- Date de publication : 2010-12-06
Belleannée C, Labas V, Teixeira-Gomes AP, Gatti JL, Dacheux JL, Dacheux F. Identification of luminal and secreted proteins in bull epididymis. J Proteomics. 2011;74:59-78. doi: 10.1016/j.jprot.2010.07.013. PubMed PMID: 20692385.
animals cattle cysteine electrophoresis, polyacrylamide gel epididymal secretory proteins epididymis fertility male mass spectrometry methionine proteome sperm maturation staining and labeling sulfur radioisotopes
The epididymis plays a major role in the acquisition of sperm fertility. In order to shed light on specific features of epididymal function in mammalian species, we characterized the luminal proteins (luminal proteome) and secreted proteins (secretome) in the bovine epididymis. We identified 172 different luminal proteins in 9 distinct epididymal regions. The concentration and secretory activity of luminal proteins were quantified throughout the epididymis. Among the most abundant secreted proteins, we found lipocalin 5, (LCN5), NADP(+)dependent prostaglandin dehydrogenase (PTGDS), Niemann-Pick disease type C2 protein (NPC2), glutathione peroxidase type 5 (GPX 5), clusterin (CLU), hexosaminidase B (HEXB) and galactosidase (GLB1), each of which is released in distinct epididymal regions. Gelsolin, (GSN) previously not described in mammalian epididymal fluid, appeared to be a major protein secreted exclusively in the distal region of the bovine epididymis, where fully mature spermatozoa are stored.
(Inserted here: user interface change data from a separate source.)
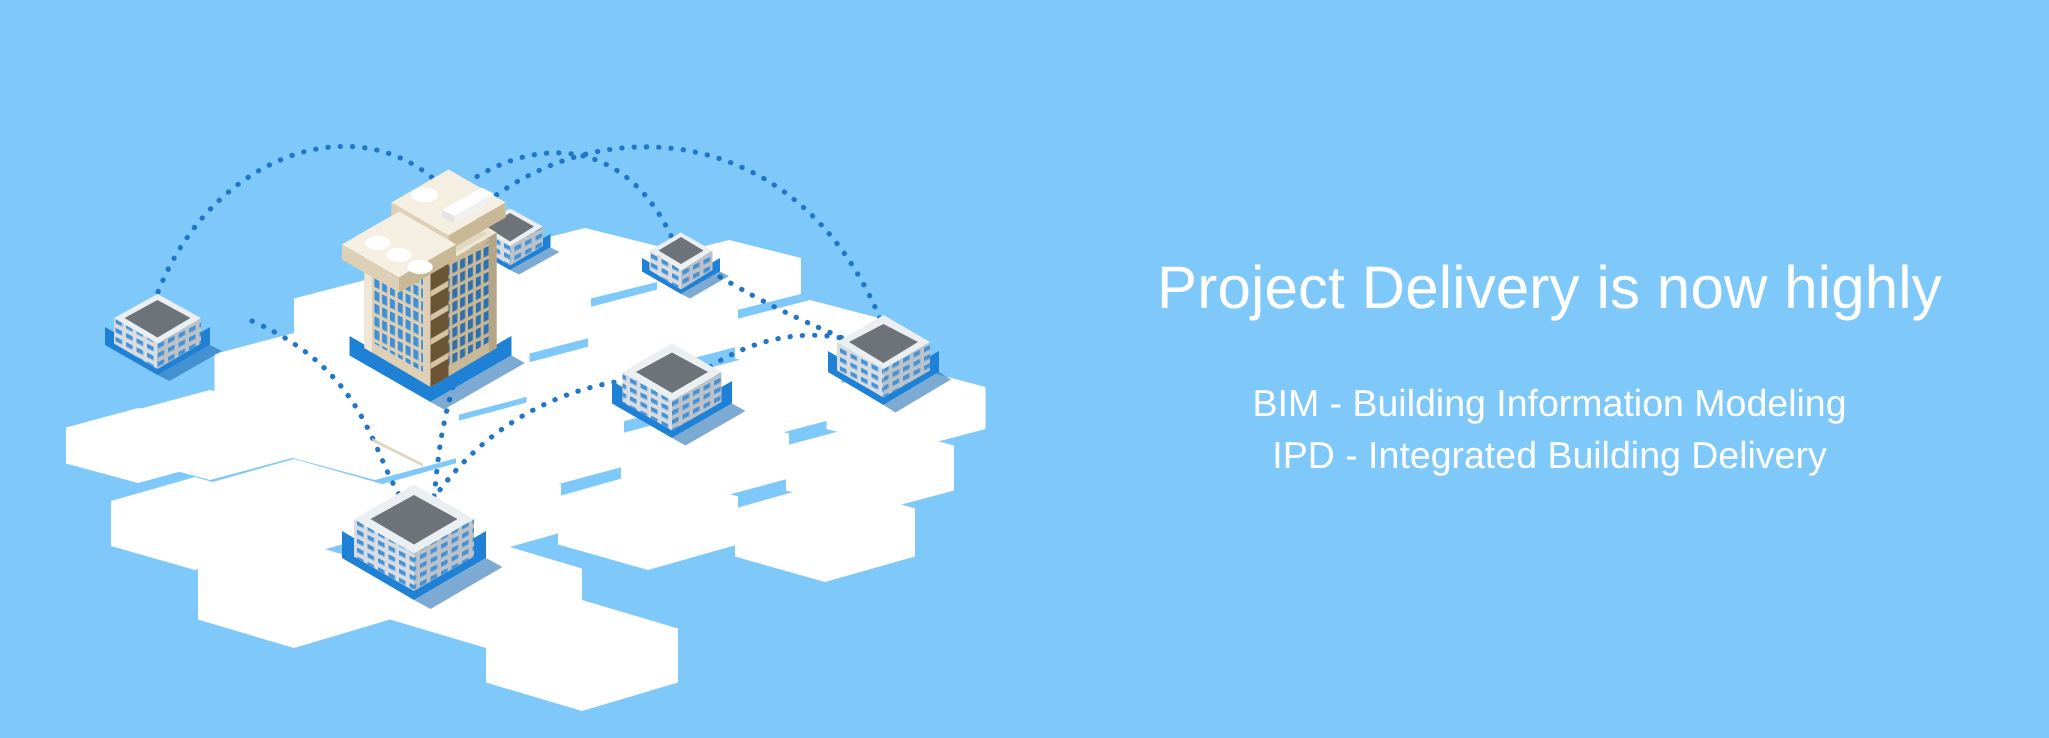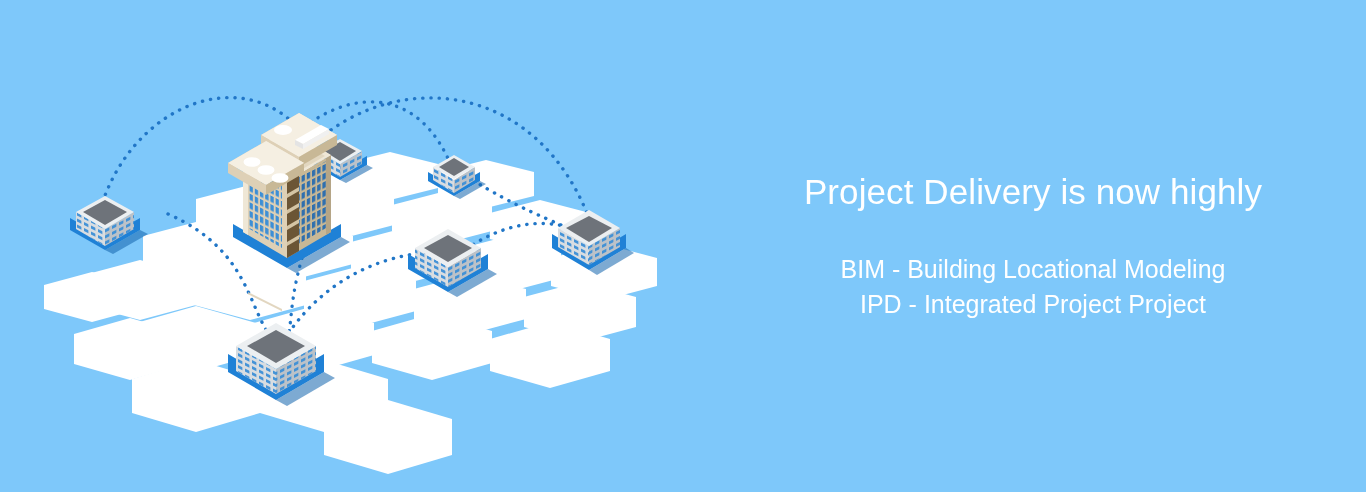--- a/index.html
+++ b/index.html
@@ -36,7 +36,7 @@
   }
   #headline{
     color:#ffffff;
-    font-size:35px;
+    font-size:40px;
     line-height:44px;
     font-weight:400;
     letter-spacing:0.1px;

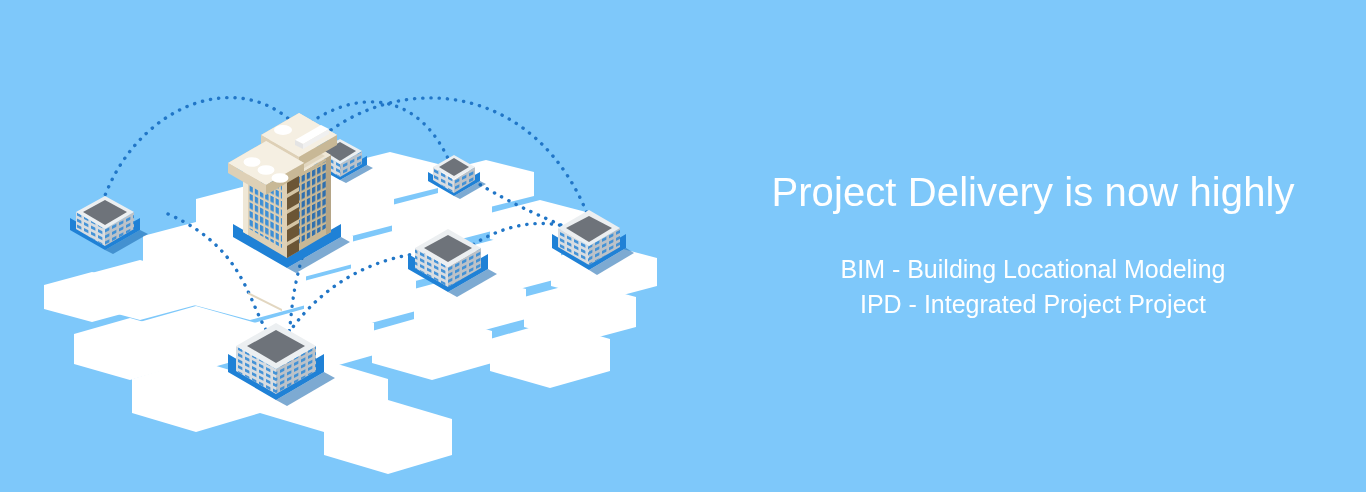--- a/index.html
+++ b/index.html
@@ -274,7 +274,7 @@
     </h1>
 
     <div id="sub-block">
-      <span class="sub-line">BIM - Building Locational Modeling</span>
+      <span class="sub-line">BIM - Building Information Modeling</span>
       <span class="sub-line">IPD - Integrated Project Project</span>
     </div>
 

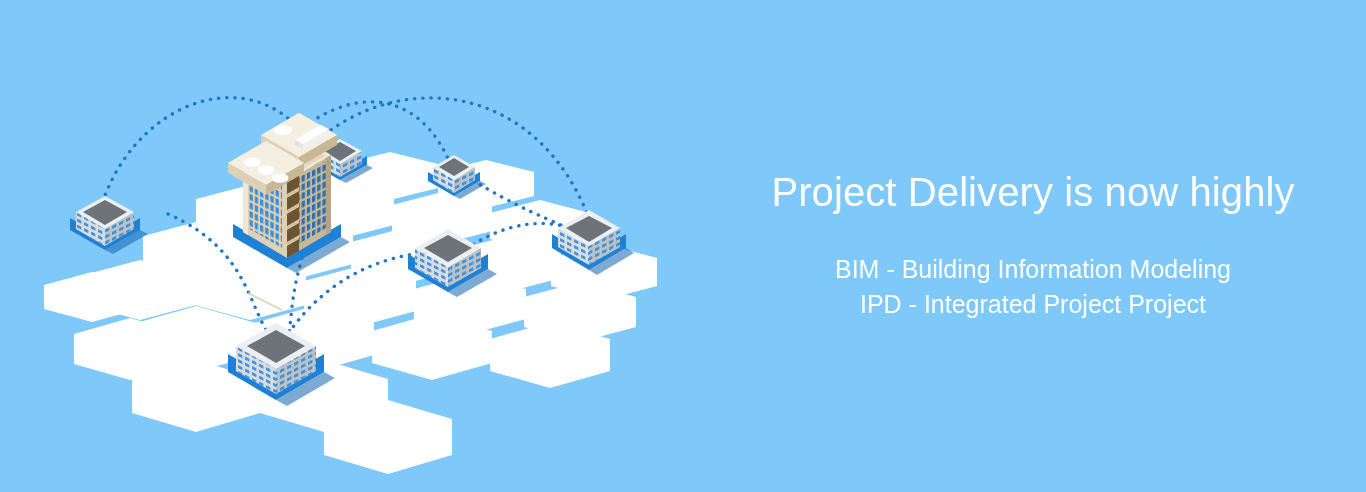--- a/index.html
+++ b/index.html
@@ -275,7 +275,7 @@
 
     <div id="sub-block">
       <span class="sub-line">BIM - Building Information Modeling</span>
-      <span class="sub-line">IPD - Integrated Project Project</span>
+      <span class="sub-line">IPD - Integrated Building Delivery</span>
     </div>
 
   </div>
Although the major epididymal proteins are conserved between mammalian species, this study highlights the specificity and mechanisms of protein processing of epididymal secretion in the bull. In addition, this study provides a major insight into the sequential changes occurring in the sperm environment while gaining fertilizing capacity and could provide new information for the future identification of potential fertility markers.